Even if greenhouse emissions are reduced “aggressively”, the researchers told InsideClimate News, “at least 48% of the population will still face deadly heat waves by 2100 because of the amount of long-lived heat-trapping gases that already have accumulated in the atmosphere.”
Assuming that “all countries agreed to abide by the Paris agreement tomorrow,” Mora asserted in the Globe and Mail, “you are still going to have close to 60% of the world’s population facing deadly conditions for 20 or more days per year.”
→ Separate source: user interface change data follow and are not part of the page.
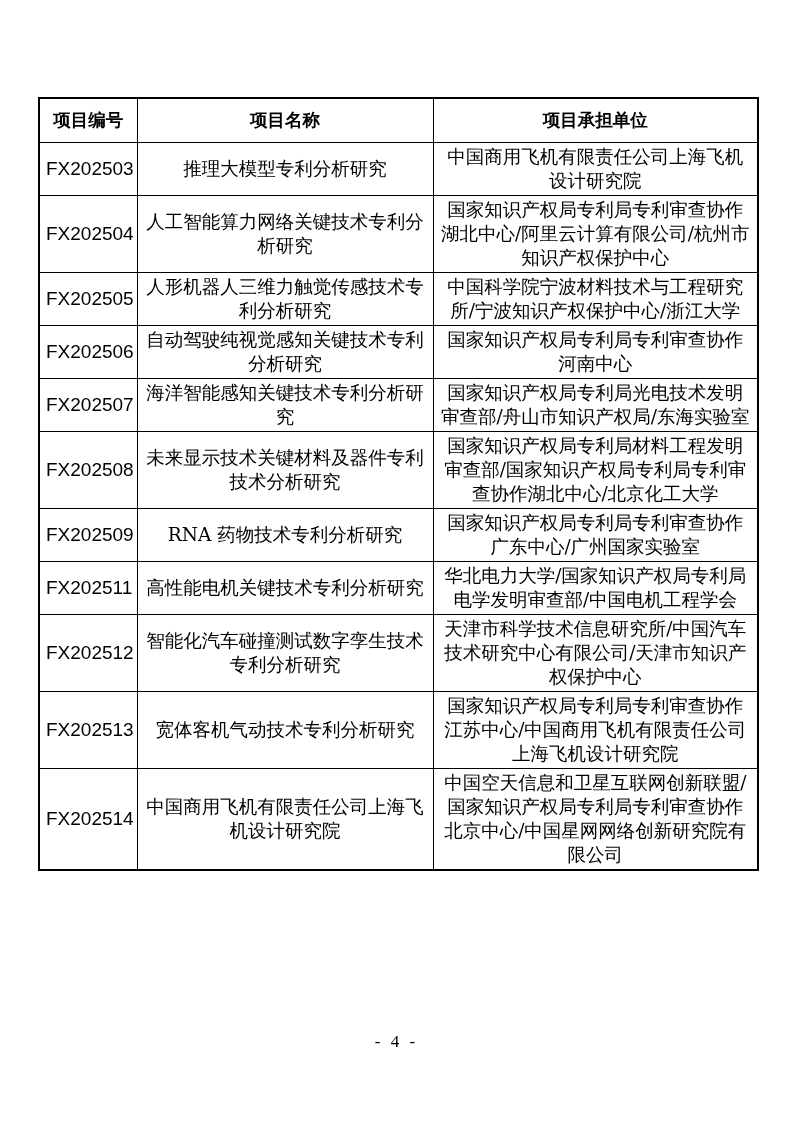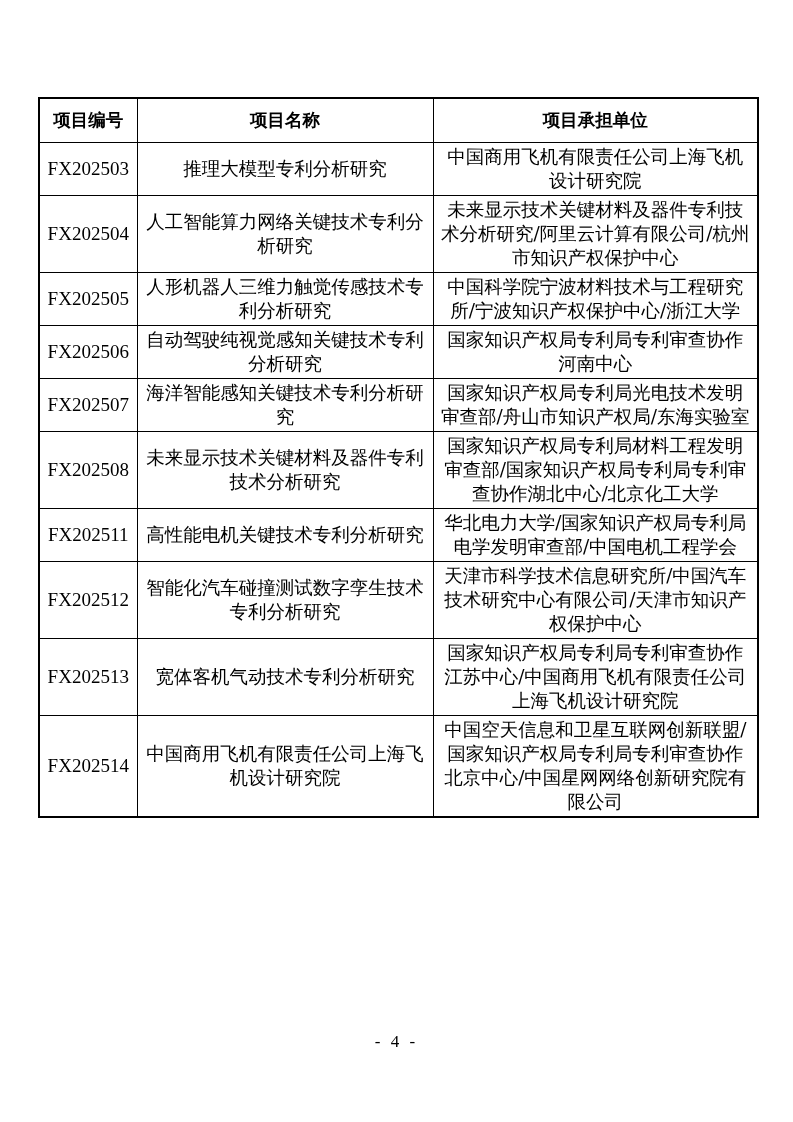"FX202503" td.cell-id { font-family: Liberation Serif, serif -> Liberation Sans, sans-serif }
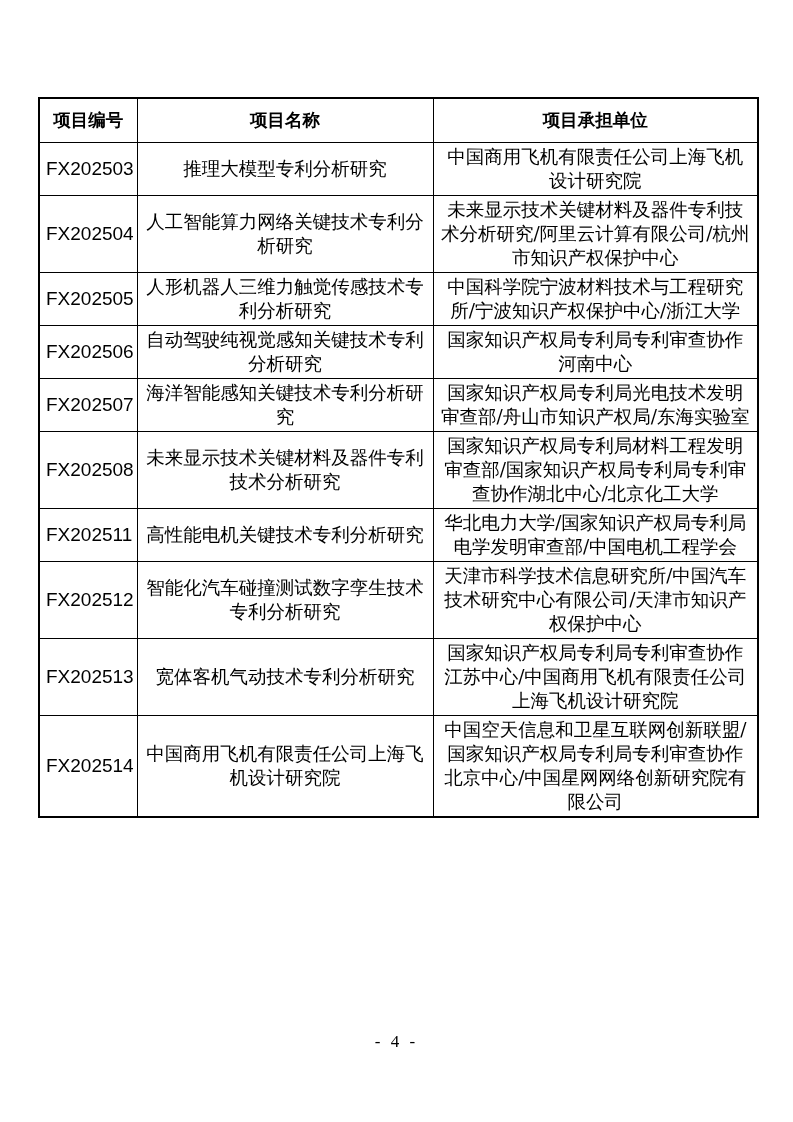"未来显示技术关键材料及器件专利技术分析研究/阿里云计算有限公司/杭州市知识产权保" td { text: 未来显示技术关键材料及器件专利技术分析研究/ -> 国家知识产权局专利局专利审查协作湖北中心/ }
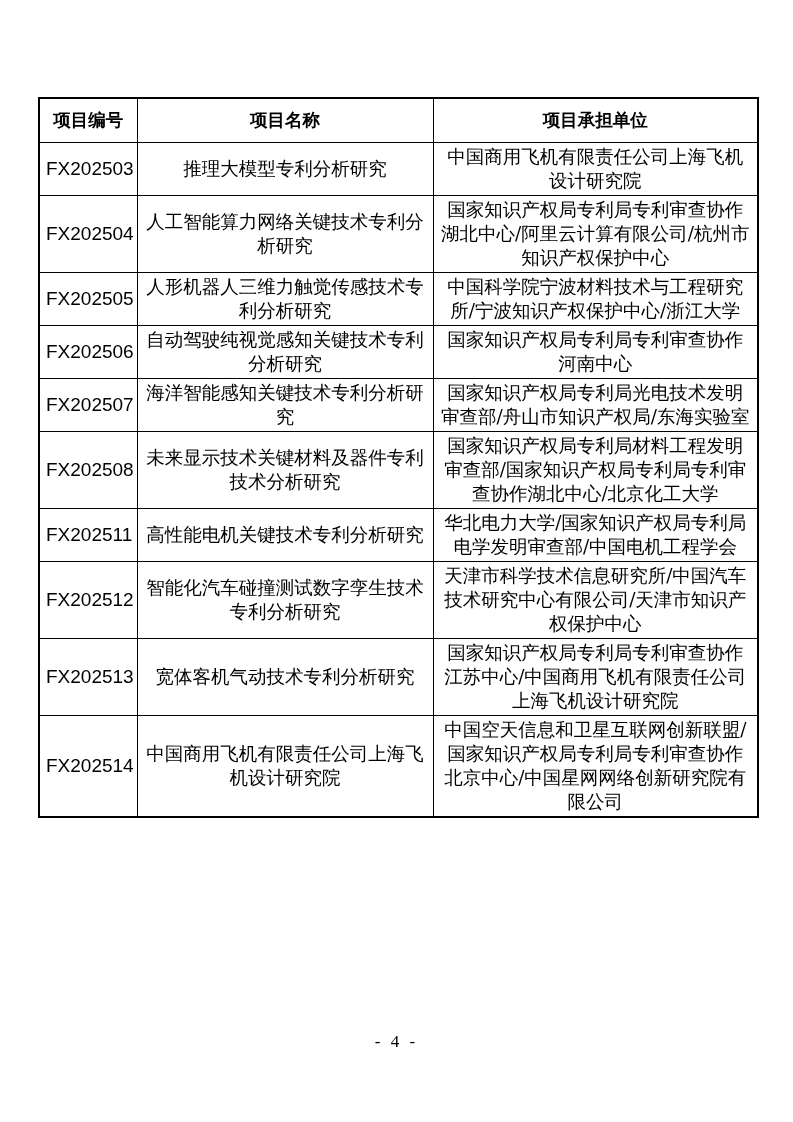"FX202509" tr { html: none -> <tr> <td>FX202509</td> <td>RNA 药物技术专利分析研究</td> <td>国家知识产权局专利局专利审查协作广东中心/广州国家实验室</td> </tr> }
“We’re running out of good options for the future,” he added. “For heat waves, our options are now between bad or terrible.”
For Americans, the report landed as much of the U.S. southwest faced near-record heat, with Phoenix looking at temperatures of 120ºF/48.9°C. “The United States,” Mora grimly predicted, “is going to be an oven.”
But the implications of his group’s findings are worldwide. Severe heat in Europe contributed to wildfires that killed at least 60 people in Portugal. And as Global News recalled, “in late May, temperatures in Turbat, Pakistan, climbed to about 53.5°C; if confirmed, that could be among the five hottest temperatures reliably measured on Earth.” Last year, a third of a billion people suffered through torrid heat in India.
Even Canada, with “a reputation for being cold”, is not immune to deadly heat, as the Globe pointed out in a week when most of the country was enjoying moderate temperatures. “For example, in Vancouver, during a record heat wave in the summer of 2009, there were some 130 deaths above the average for that period.”